Людмила знала (опять же – от Нюси): эти двое – земляки. Несколько лет назад Александр Иванович, приехав на родительскую могилу, назад, в город, привёз с собою из заброшенной родной деревни оставшуюся там в одиночестве Нюсю. Временно приютилась она в больничной кладовочке, на груде старых одеял. Да так и укоренилась в больнице. Стала палочкой-выручалочкой в любом самом трудном деле: искупать ли совсем немощного прямо на кровати, обмыть ли да обрядить умершего, подежурить ли неусыпно у постели еле дышащего несколько решающих суток, подменить ли любого не вышедшего на работу, кроме разве хирурга. Людмила сразу уловила, с какой нежностью эти двое относятся друг к другу. Она не могла даже представить, чтобы они могли ссориться да ещё – так всерьёз.

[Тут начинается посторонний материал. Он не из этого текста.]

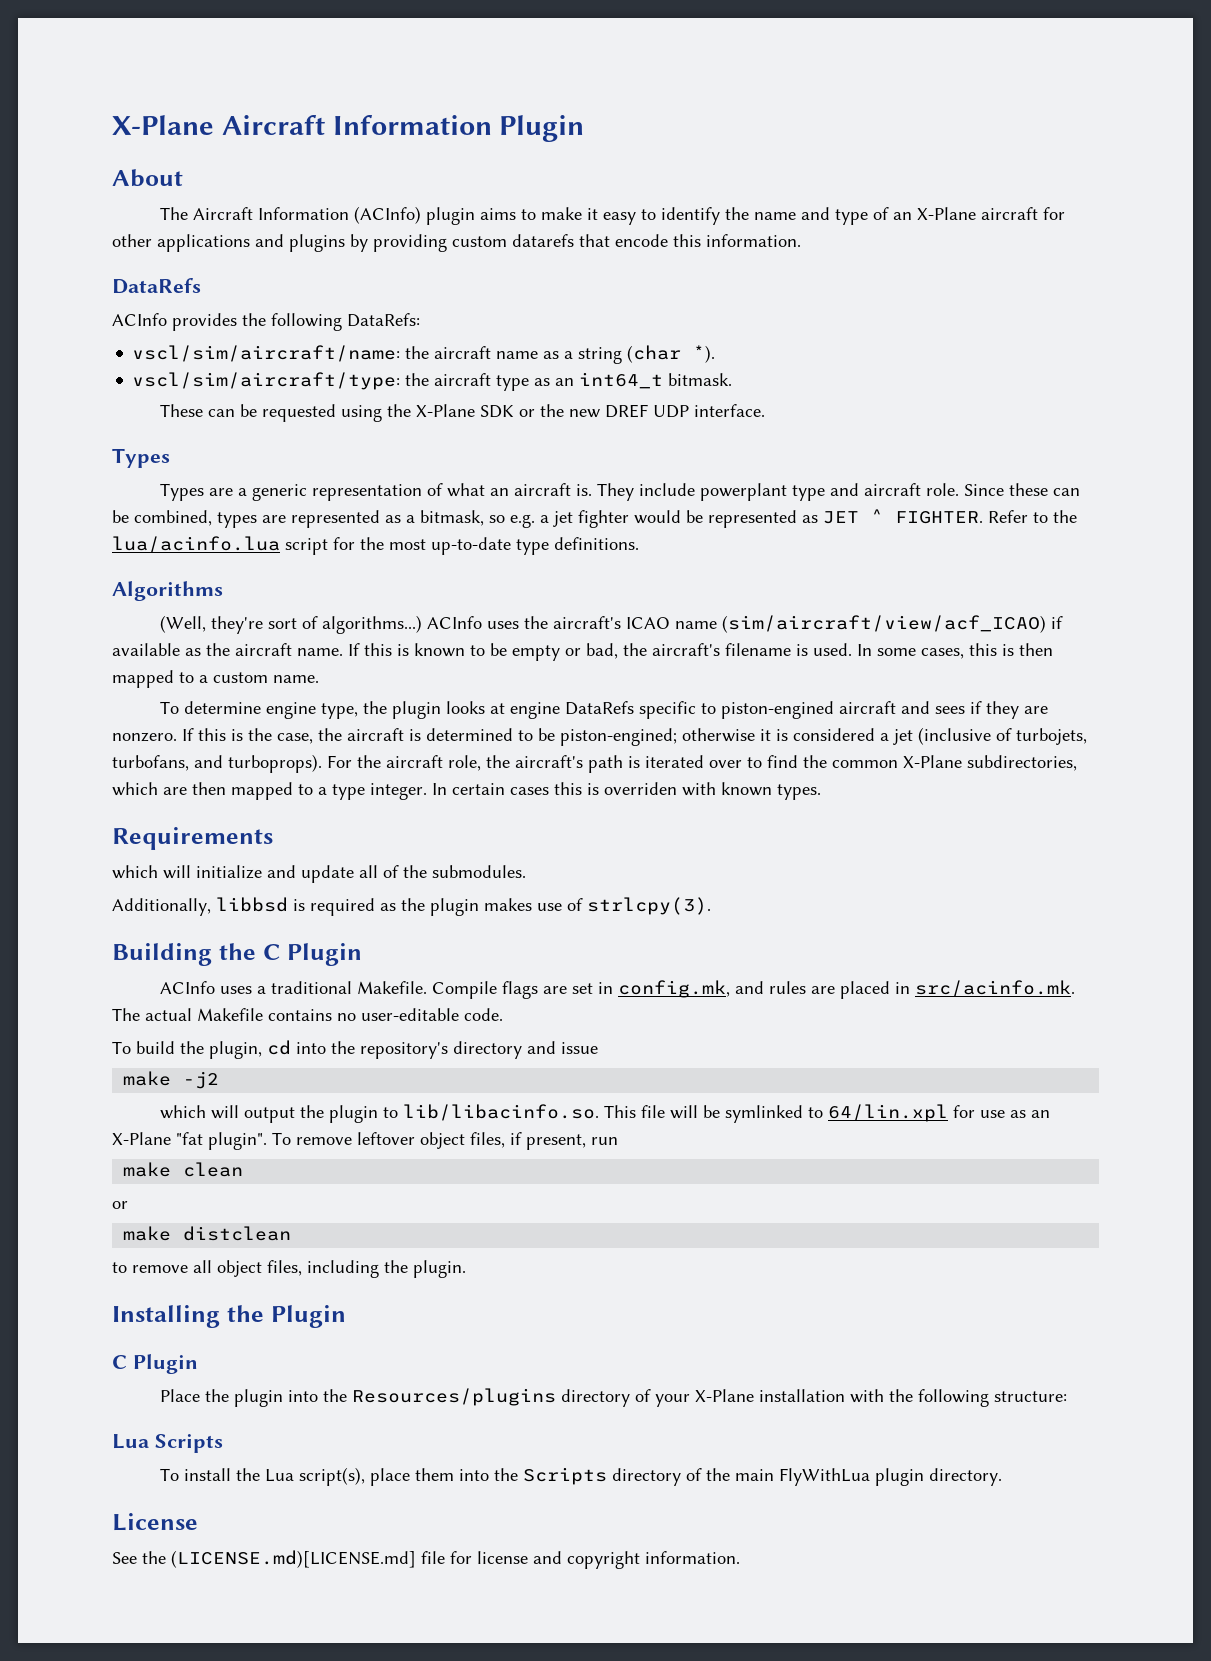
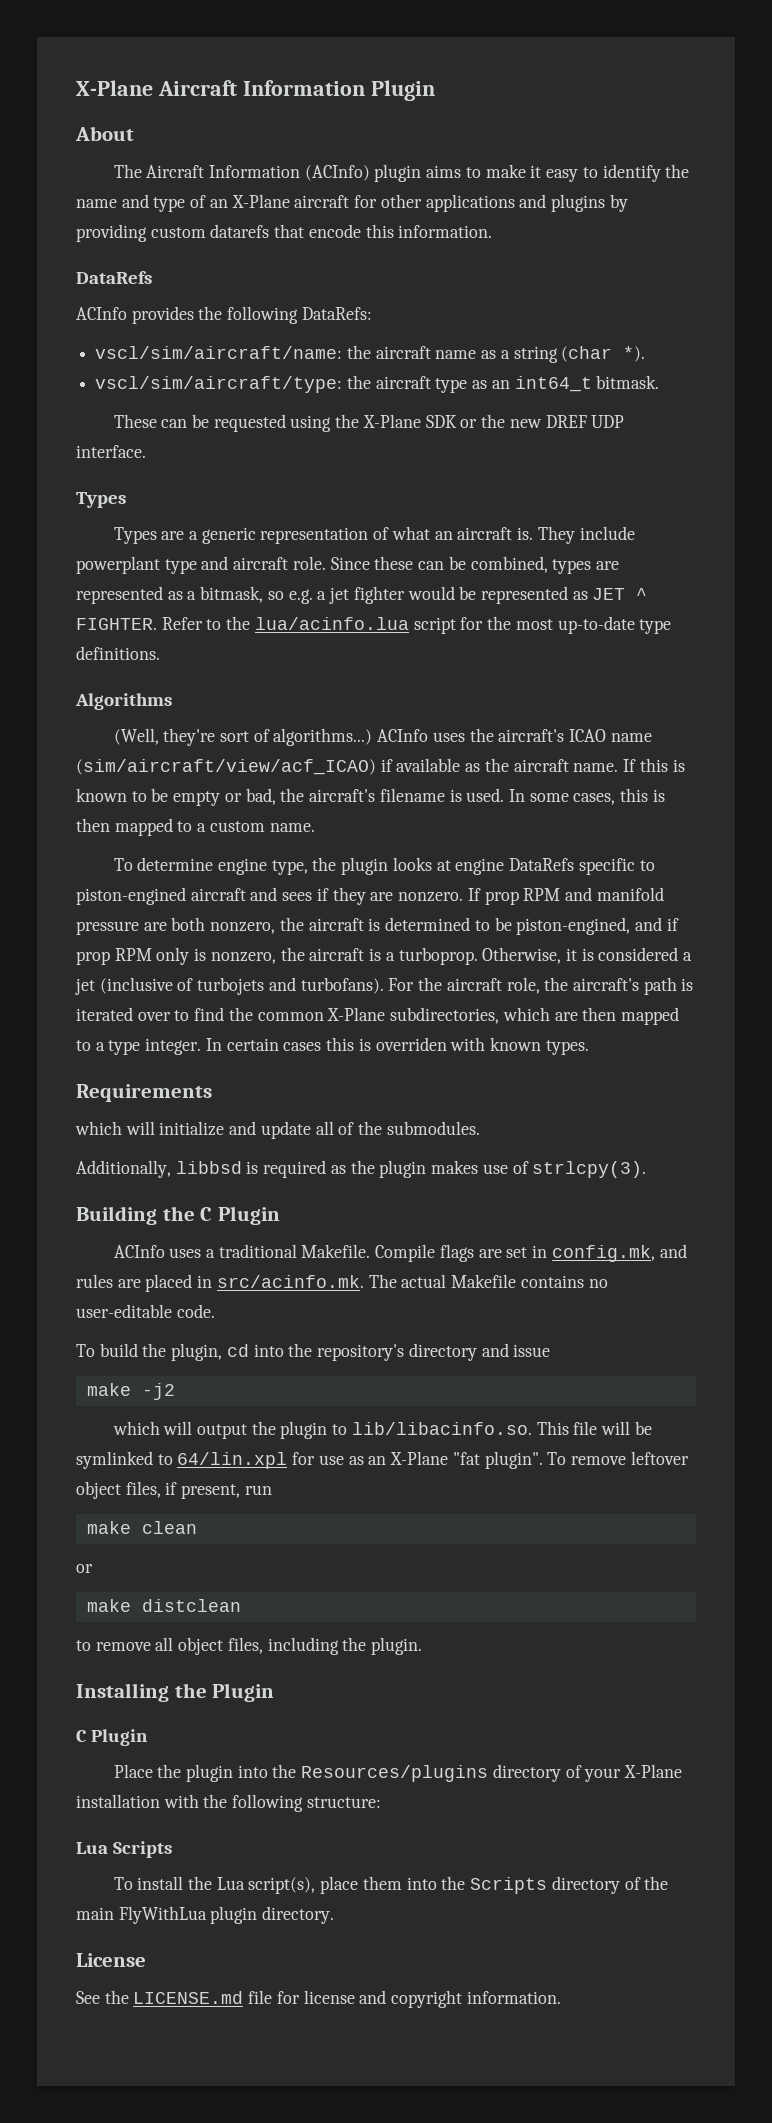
- If this is the case, the aircraft is determined to be piston-engined; otherwise it is considered a jet (inclusive of turbojets, turbofans, and turboprops).
+ If prop RPM and manifold pressure are both nonzero, the aircraft is determined to be piston-engined, and if prop RPM only is nonzero, the aircraft is a turboprop. Otherwise, it is considered a jet (inclusive of turbojets and turbofans).
- See the (LICENSE.md)[LICENSE.md] file for license and copyright information.
+ See the LICENSE.md file for license and copyright information.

…Васька выбрел в коридор только через пару недель. Боязливо откачнувшись от державшей его стены, он неуверенно пропетлял к лестнице и спешно притулился к

сидевшей там Людмиле. А та, застигнутая врасплох, дёрнулась, уколовшись остреньким его плечиком.

– Што ли и у тебя голова кружится? – по-своему понял это движение Васька. – Тоже, небось, залежалась. Гулять надо больше, дышать свежим воздухом, вот. Давай пойдём с тобой в поле после обеда… нет – завтра… или послезавтра… – Васька замолкает, видно, про себя прикидывая, как скоро это может случиться, и определяет точно: – Как только ноги сдюжат ходить… – Слушай, а я скоро помру? – вдруг выдыхает он в лицо Людмиле, и та улавливает мольбу в его подёрнутых пеплом глазах.

– Что ты! – спешно отвечает она. – Чего придумал? Мы с тобой ещё поживём, Васька!

– Ну вот – и ты тоже! – в Васькином голосе – близкие, еле сдерживаемые слёзы. Ты, если хочешь, дак давай живи! А мне скорей помереть надо. Жить-то ведь больно – ужас как! А умрёшь – и сразу нисколько не больно Ты вот видела, как помирают?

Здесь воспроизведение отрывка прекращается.